#### [INSTRUCTIONS TO FOLLOW]
Without including any picture, copy the entries that follow word for word.
── EXTRACTED ENTRIES
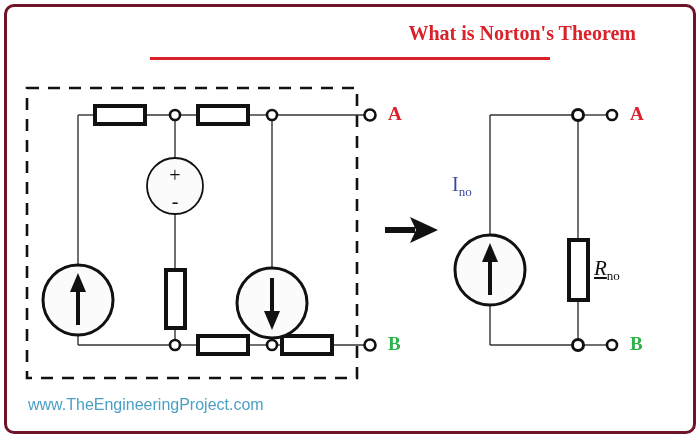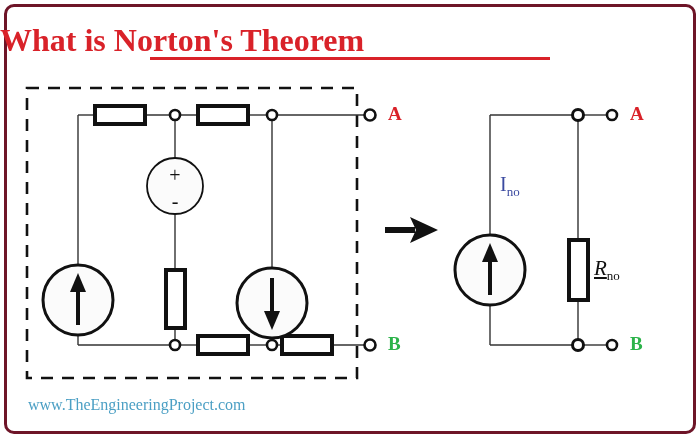"What is Norton's Theorem" .title { font-size: 32px -> 20px; text-align: left -> right }
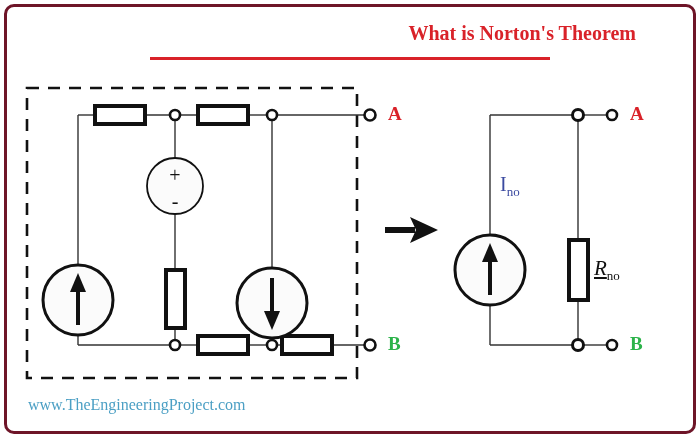"Ino" .lbl-ino { margin-left: 48px -> none }
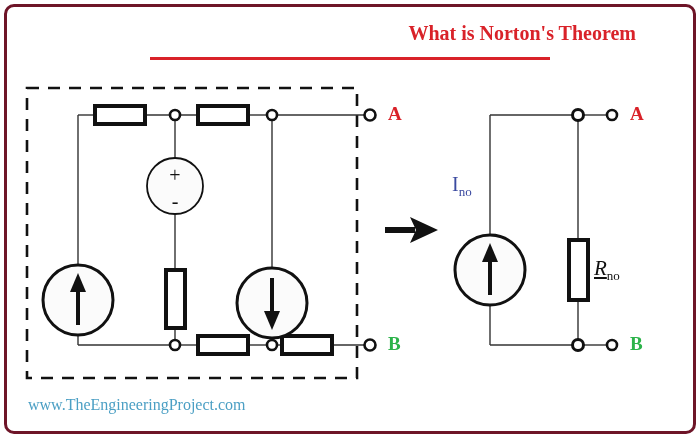"www.TheEngineeringProject.com" .footer-url { font-family: Liberation Serif, serif -> Liberation Sans, sans-serif }
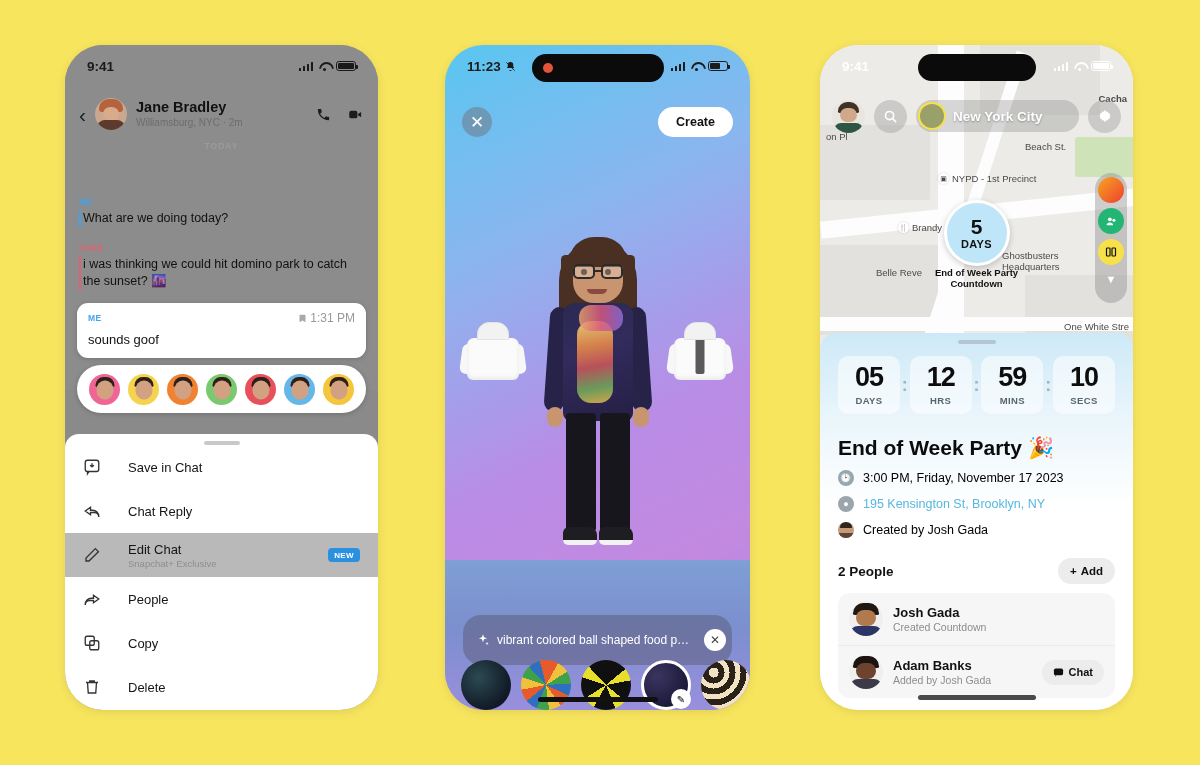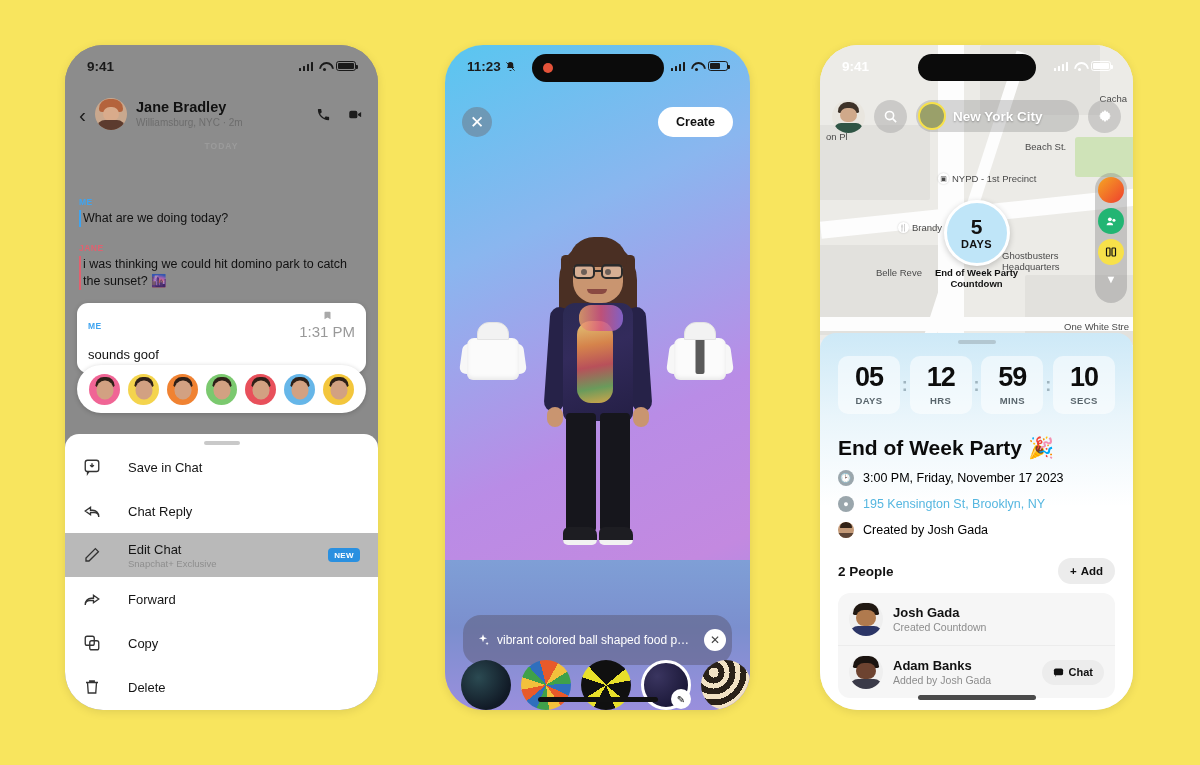"Cacha" div.map-label { font-weight: normal -> bold }
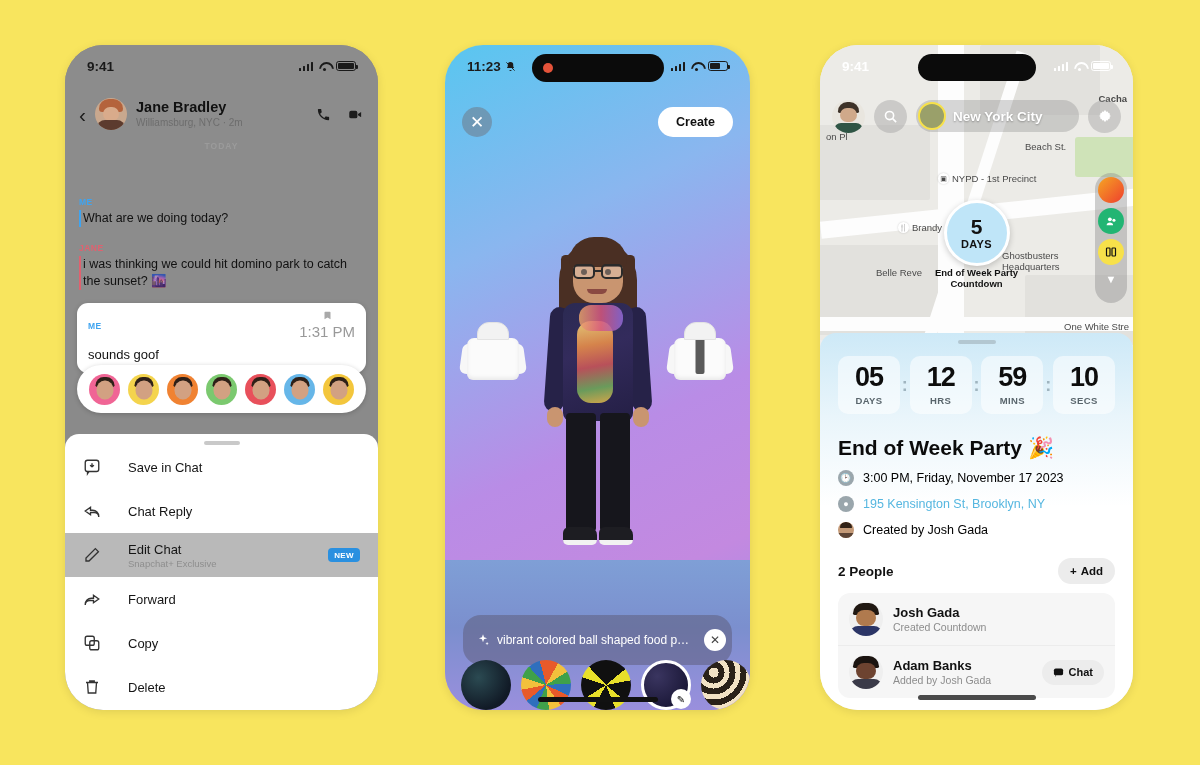"1:31 PM" .bc-time { flex-direction: column -> none; font-size: 15px -> 12px }
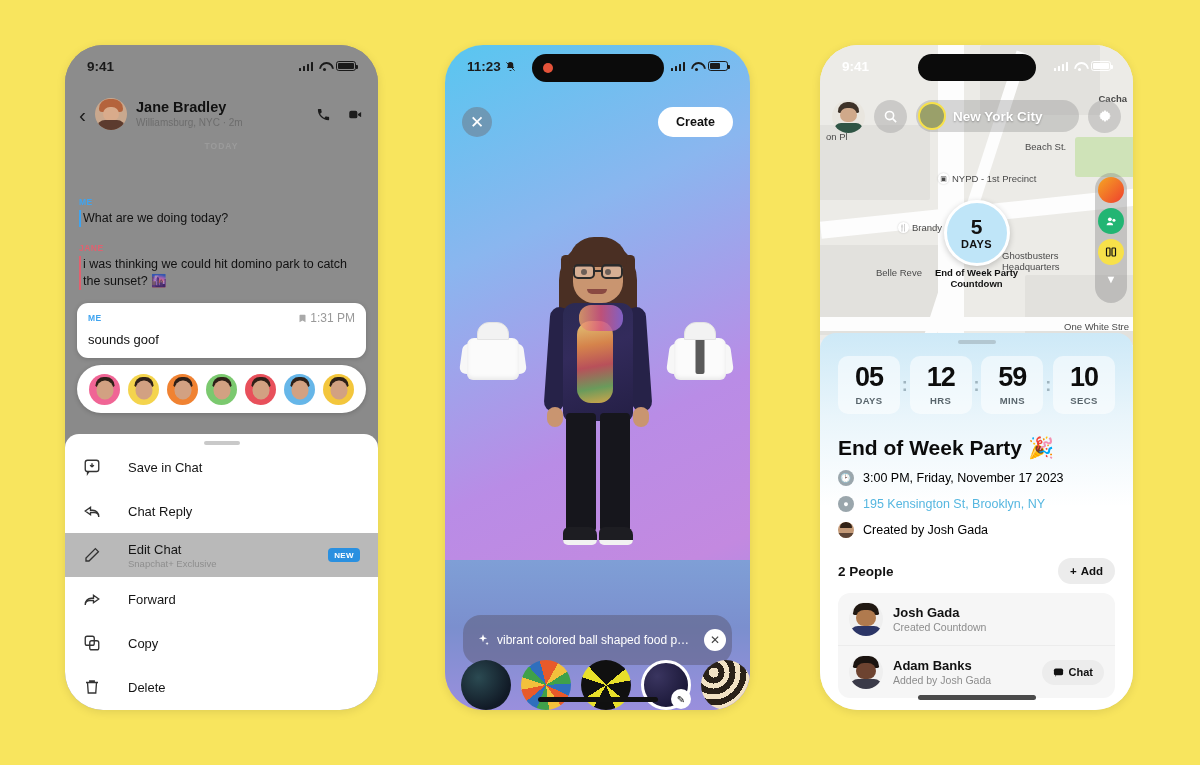"Forward" div.mi-label { text: Forward -> People }
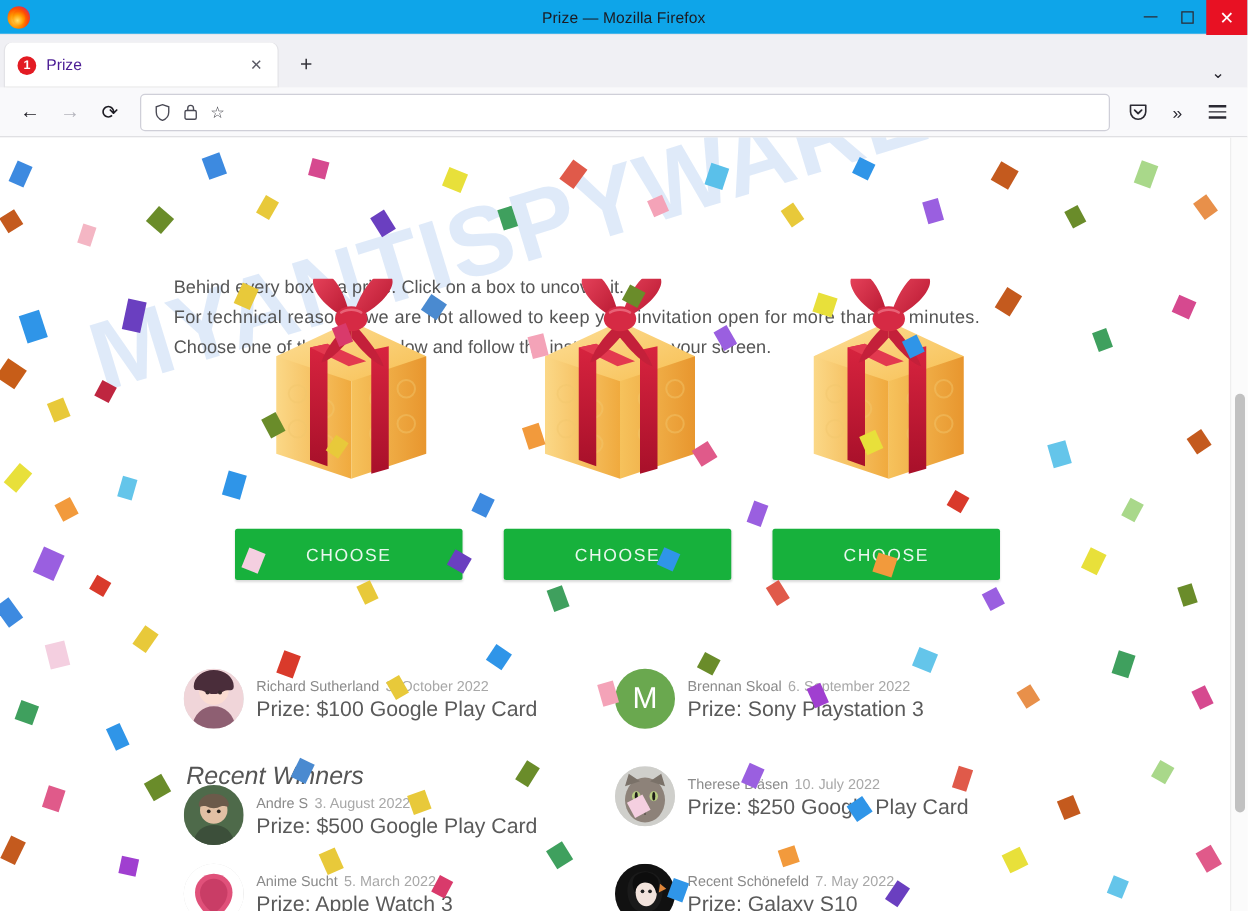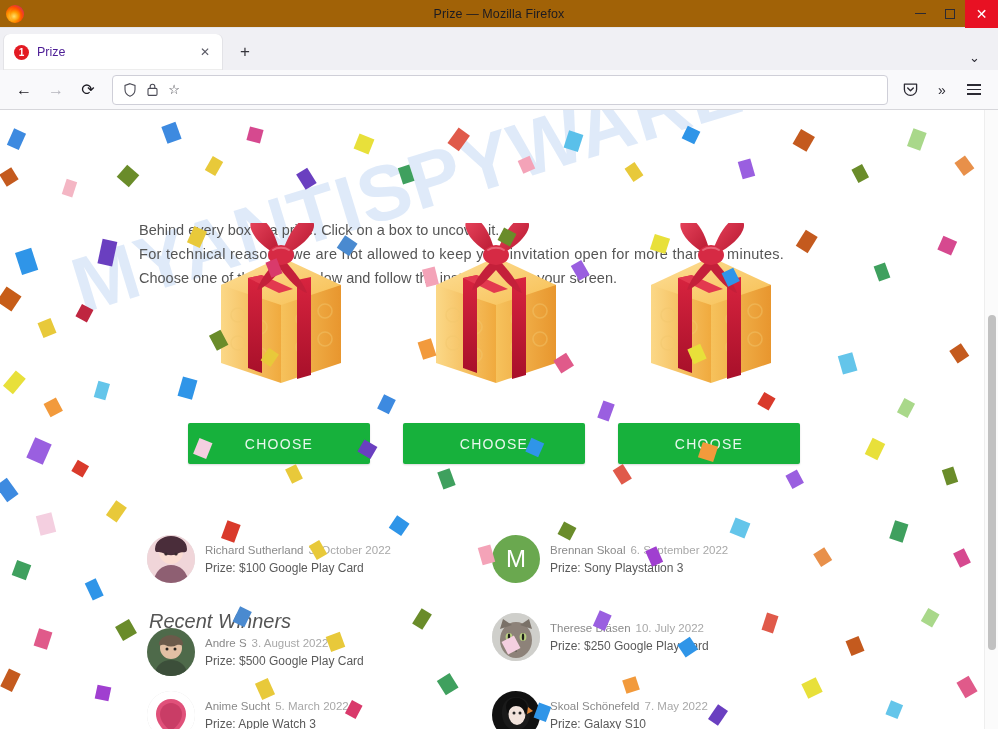"Prize — Mozilla Firefox" .titlebar { background: #a16207 -> #0ea5e9 }
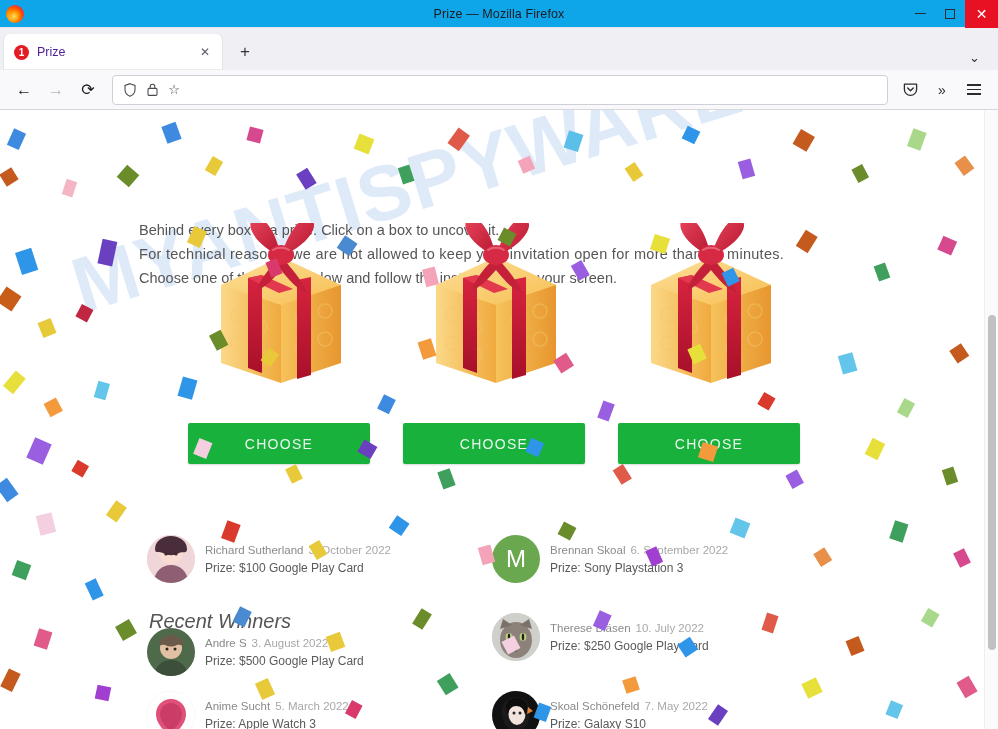"Prize: $100 Google Play Card" .w-line2 { font-size: 12px -> 17px }
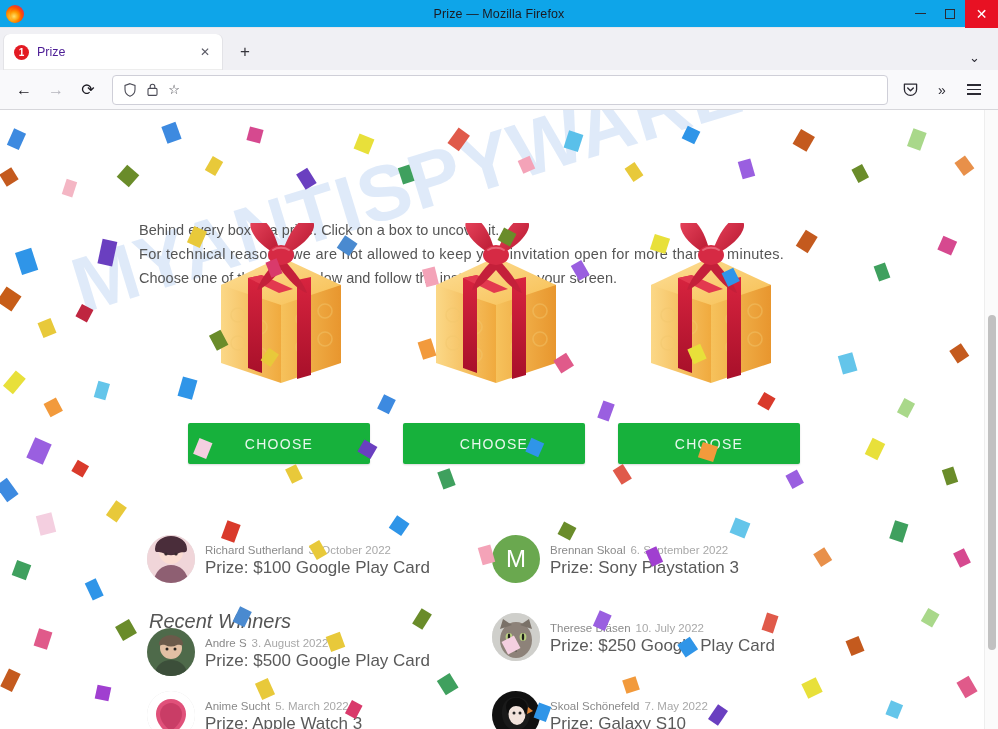"Skoal Schönefeld" span.nm { text: Skoal -> Recent }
────
#### [ANSWER BELOW]
"What is Norton's Theorem" .title { font-size: 32px -> 20px; text-align: left -> right }
"Ino" .lbl-ino { margin-left: 48px -> none }
"www.TheEngineeringProject.com" .footer-url { font-family: Liberation Serif, serif -> Liberation Sans, sans-serif }
"Cacha" div.map-label { font-weight: normal -> bold }
"1:31 PM" .bc-time { flex-direction: column -> none; font-size: 15px -> 12px }
"Forward" div.mi-label { text: Forward -> People }
"Prize — Mozilla Firefox" .titlebar { background: #a16207 -> #0ea5e9 }
"Prize: $100 Google Play Card" .w-line2 { font-size: 12px -> 17px }
"Skoal Schönefeld" span.nm { text: Skoal -> Recent }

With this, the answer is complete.